-- Excerpted data follows --
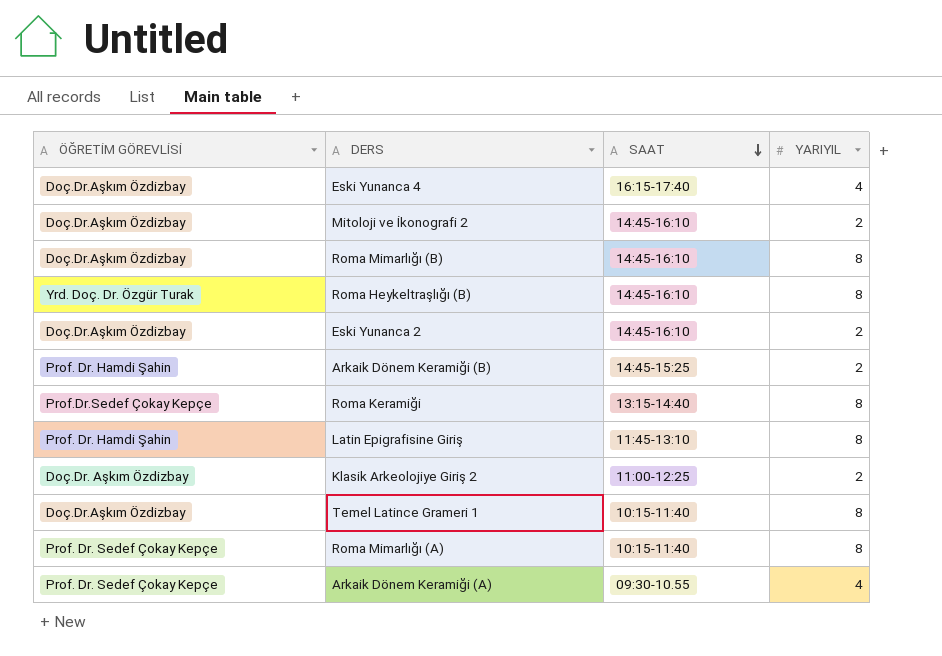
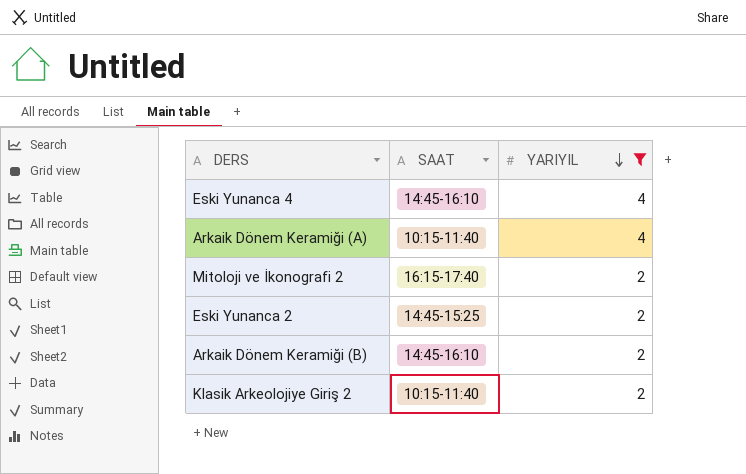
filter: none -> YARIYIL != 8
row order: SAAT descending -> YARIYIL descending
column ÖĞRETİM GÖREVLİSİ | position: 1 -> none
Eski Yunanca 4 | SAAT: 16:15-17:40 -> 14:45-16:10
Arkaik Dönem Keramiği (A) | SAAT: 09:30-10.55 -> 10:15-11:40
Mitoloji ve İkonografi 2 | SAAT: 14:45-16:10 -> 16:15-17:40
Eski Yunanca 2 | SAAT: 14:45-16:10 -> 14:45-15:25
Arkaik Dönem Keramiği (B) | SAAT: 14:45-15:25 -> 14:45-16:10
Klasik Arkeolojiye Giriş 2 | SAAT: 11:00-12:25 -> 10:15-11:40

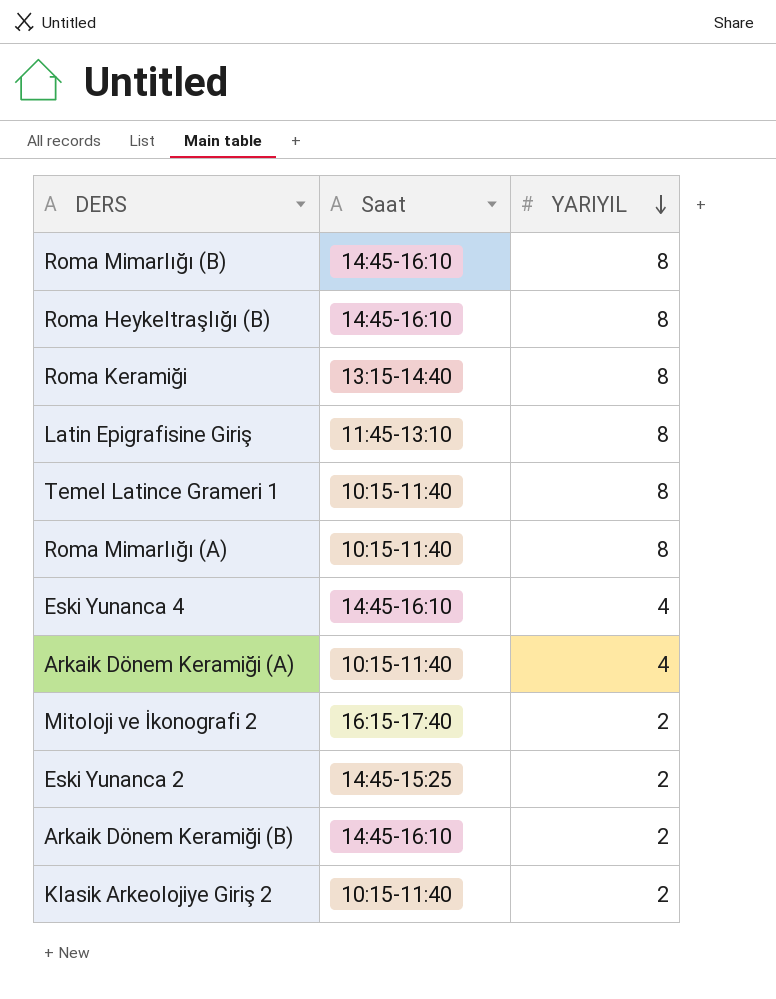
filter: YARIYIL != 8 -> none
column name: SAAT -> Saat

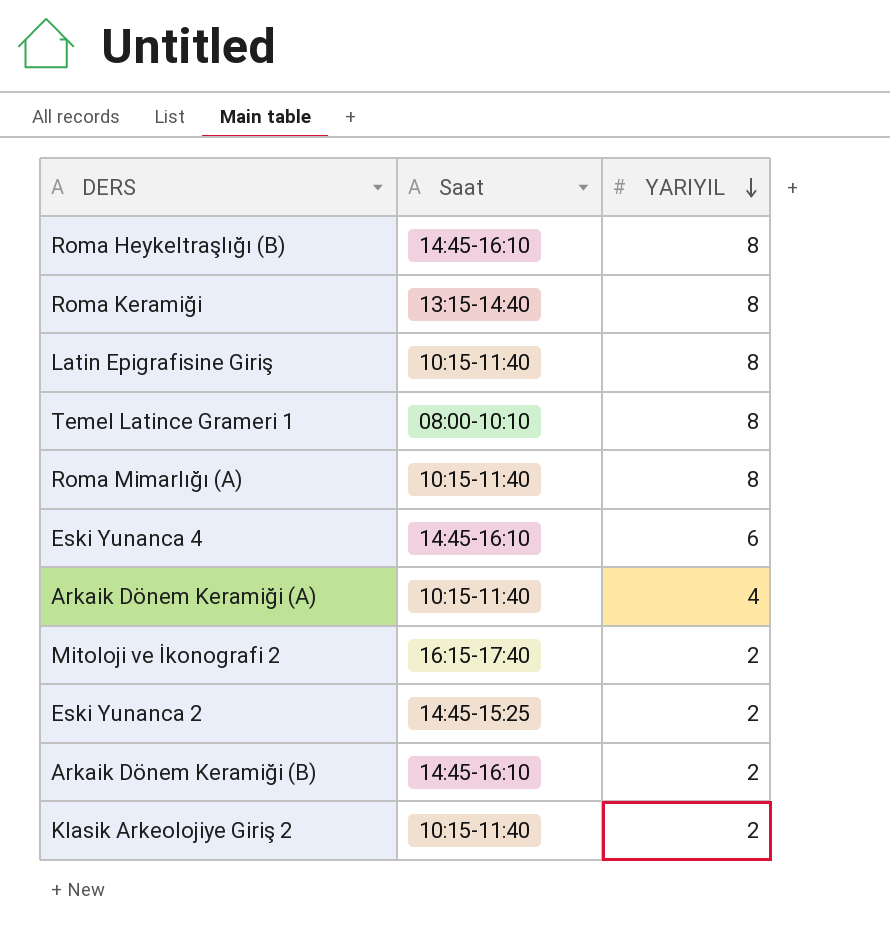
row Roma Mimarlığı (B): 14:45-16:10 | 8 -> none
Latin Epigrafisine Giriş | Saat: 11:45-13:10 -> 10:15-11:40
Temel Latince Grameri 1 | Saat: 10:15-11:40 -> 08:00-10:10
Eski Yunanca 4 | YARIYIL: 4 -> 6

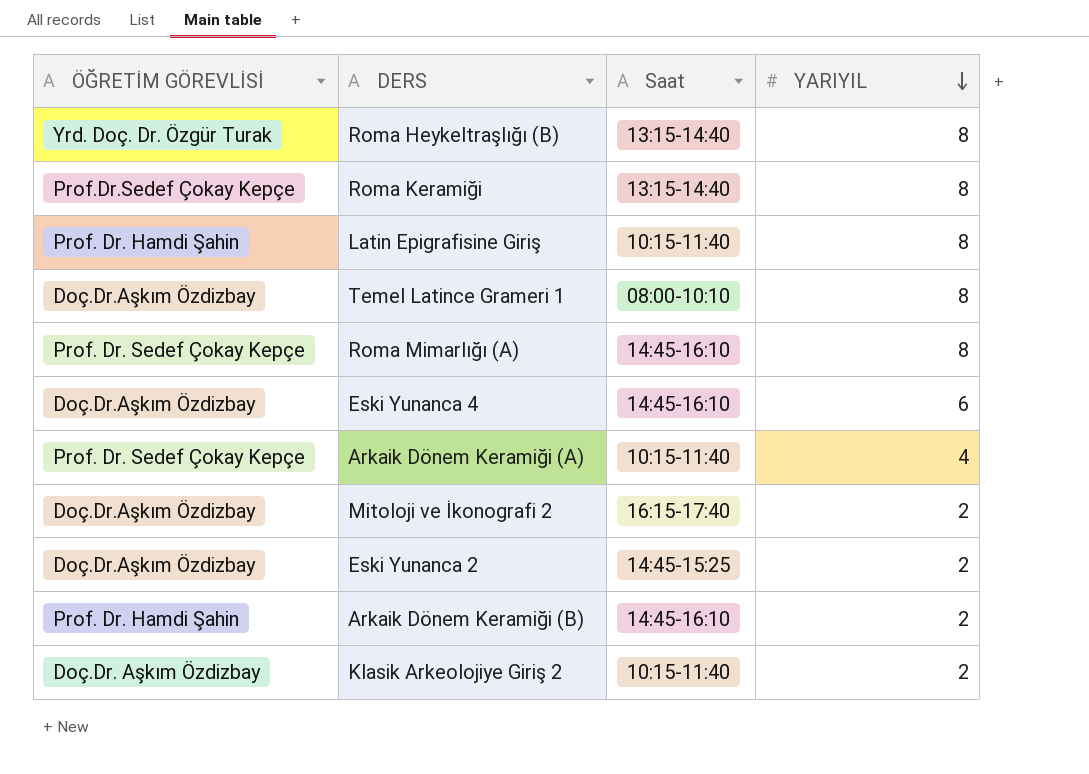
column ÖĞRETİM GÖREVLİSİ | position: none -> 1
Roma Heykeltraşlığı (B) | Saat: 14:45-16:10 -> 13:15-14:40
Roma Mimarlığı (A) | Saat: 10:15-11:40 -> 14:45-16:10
-- Excerpted data concluded --
Task prompt: Return every entry of the data above verbatim, with no images included.

Response for this exercise:
filter: none -> YARIYIL != 8
row order: SAAT descending -> YARIYIL descending
column ÖĞRETİM GÖREVLİSİ | position: 1 -> none
Eski Yunanca 4 | SAAT: 16:15-17:40 -> 14:45-16:10
Arkaik Dönem Keramiği (A) | SAAT: 09:30-10.55 -> 10:15-11:40
Mitoloji ve İkonografi 2 | SAAT: 14:45-16:10 -> 16:15-17:40
Eski Yunanca 2 | SAAT: 14:45-16:10 -> 14:45-15:25
Arkaik Dönem Keramiği (B) | SAAT: 14:45-15:25 -> 14:45-16:10
Klasik Arkeolojiye Giriş 2 | SAAT: 11:00-12:25 -> 10:15-11:40

filter: YARIYIL != 8 -> none
column name: SAAT -> Saat

row Roma Mimarlığı (B): 14:45-16:10 | 8 -> none
Latin Epigrafisine Giriş | Saat: 11:45-13:10 -> 10:15-11:40
Temel Latince Grameri 1 | Saat: 10:15-11:40 -> 08:00-10:10
Eski Yunanca 4 | YARIYIL: 4 -> 6

column ÖĞRETİM GÖREVLİSİ | position: none -> 1
Roma Heykeltraşlığı (B) | Saat: 14:45-16:10 -> 13:15-14:40
Roma Mimarlığı (A) | Saat: 10:15-11:40 -> 14:45-16:10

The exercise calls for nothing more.